A panel from "Amnesia"

"Amnesia" is an 8-page comic by Al Columbia. It was published in the twentieth issue (September/October 1997) of Zero Zero. Columbia originally created the artwork for a slideshow in a Tales from the Crypt CD-ROM video game being developed by Inscape but turned it into a comic when the game was cancelled.

==Synopsis==
Columbia's recurring character Seymour Sunshine is shown standing in the middle of a street, looking uncertain and ill at ease. The omniscient narrator introduces him as a victim of amnesia, and comments on his plight as he wanders confusedly through a landscape strewn with entrails and the carcasses of bizarre creatures. Stepping into an unfamiliar house, he responds hesitantly to a knock at the door, which proves to be his companion Knishkebibble the Monkey-Boy. Though he does not recognize him, Seymour follows Knishkebibble on a long overland journey to a fog-shrouded city. They find it inhabited by untold numbers of identical, ghoulish men in suits with wrinkled, scowling faces. At first the men ignore Seymour and Knishkebibble, but when the city's clock tower strikes on the hour their collective facial expression changes to a malevolent grin and they begin to pursue the pair, who run away in fright.

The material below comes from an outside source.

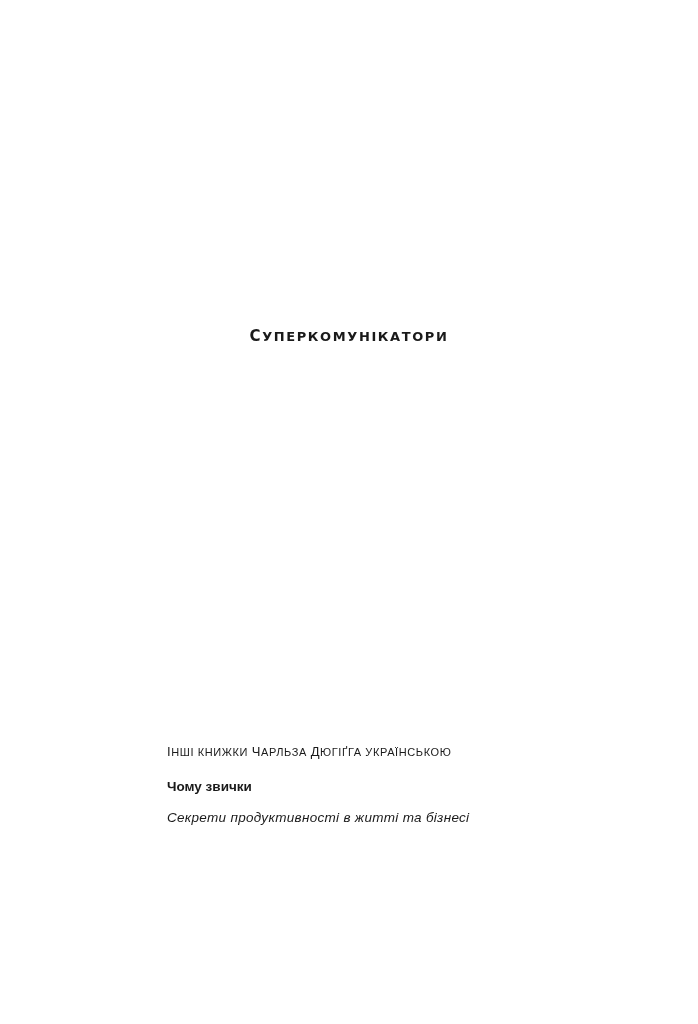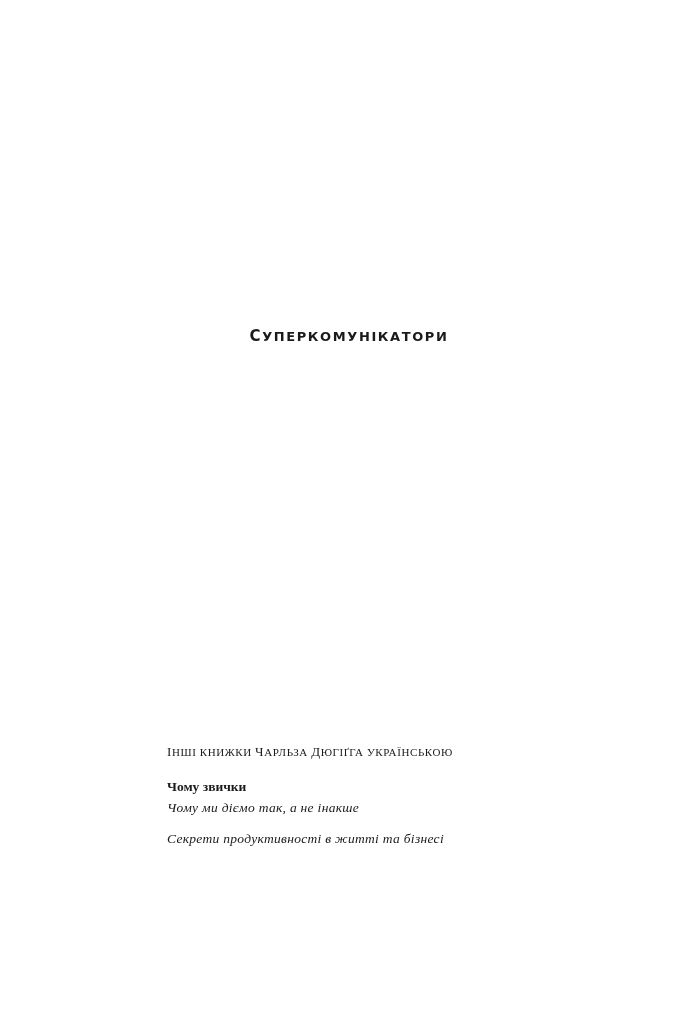"ІНШІ КНИЖКИ ЧАРЛЬЗА ДЮГІҐГА УКРАЇНСЬКОЮ" .also-by { font-family: Liberation Serif, serif -> Liberation Sans, sans-serif }
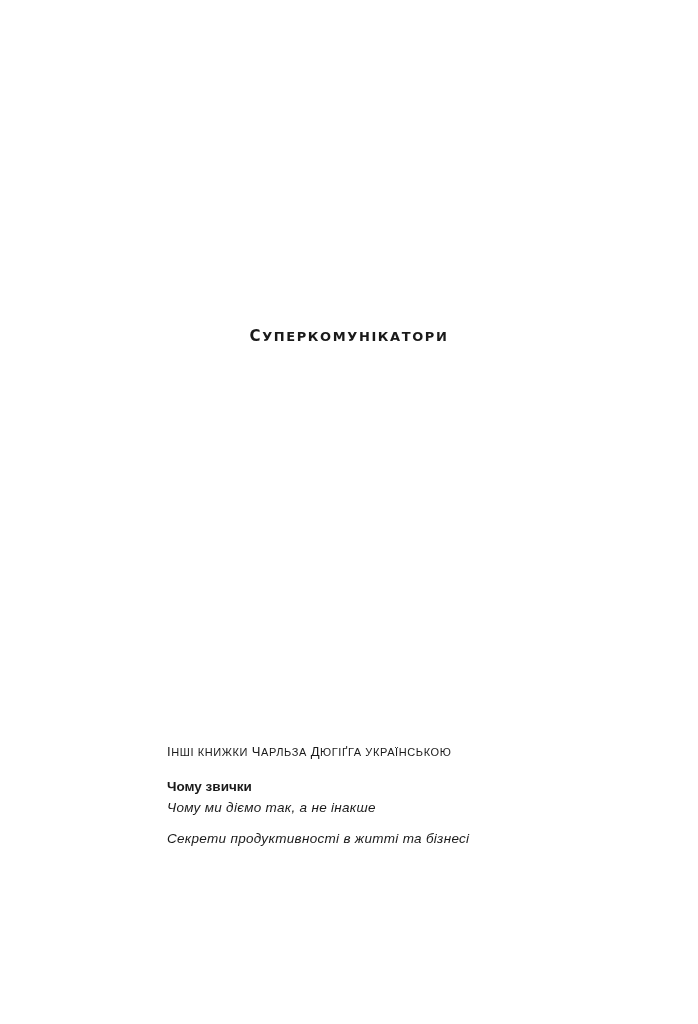"Чому ми діємо так, а" div.book-subtitle { html: <div>Чому ми діємо так, а не інакше</div> -> none }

As the two interlopers cower in a hiding place, Seymour's memory is suddenly restored "with intoxicating clarity." He laughs with relief, insisting to Knishkebibble that "Those 'ghouls' are merely FIGMENTS of our own INTELLECT and can cause us no physical harm!" Speaking up loudly, he calls for the attention of his pursuers, proclaims them his "bond-slaves" and proposes that they conquer the world under his command. The men crowd around Seymour and Knishkebibble, still grinning and showing no signs of a change in disposition towards their prey. The final panel shows Seymour surrounded and grimacing as he asks "How'd you like them apples, eh?"

==Analysis==
"Amnesia" represented another evolution of Columbia's technique. After making striking use of sharp outlines and flat colors in "I Was Killing When Killing Wasn't Cool" and "The Blood-Clot Boy", in "Amnesia" he used a combination of watercolor, acrylic paint, ink, charcoal, and digital tools to create minutely detailed chiaroscuro backgrounds that contrast with the cartoony look of the characters. As Paul Gravett commented: "Al works his flat, outlined Seymour and his pal into what look like soft focussed stills from some vintage black and white animated film. His bigfoot characters scurry about amongst period buildings and backgrounds that are richly textured and photorealist, bathed centre stage in glowing light, but shrouded in threatening shadow in the wings. He bans all speech bubbles and sets his perky text in eye-straining type above the image or in framed boxes." According to Columbia the artwork took him "six months or something like that" to complete.

Although the pictures in "Amnesia" may appear at a glance to be monochrome, it is actually printed in two colors like Columbia's other Zero Zero stories. The anthology's editors noted ruefully that in this case his chosen format "[cost] as much as any two-color process but was invisible to the reader."

Columbia's similarly-titled 2018 comic book Amnesia: The Lost Films of Francis D. Longfellow alludes to the earlier story in passing, presenting it within the book's fictional universe as an animated cartoon by the eponymous director/producer.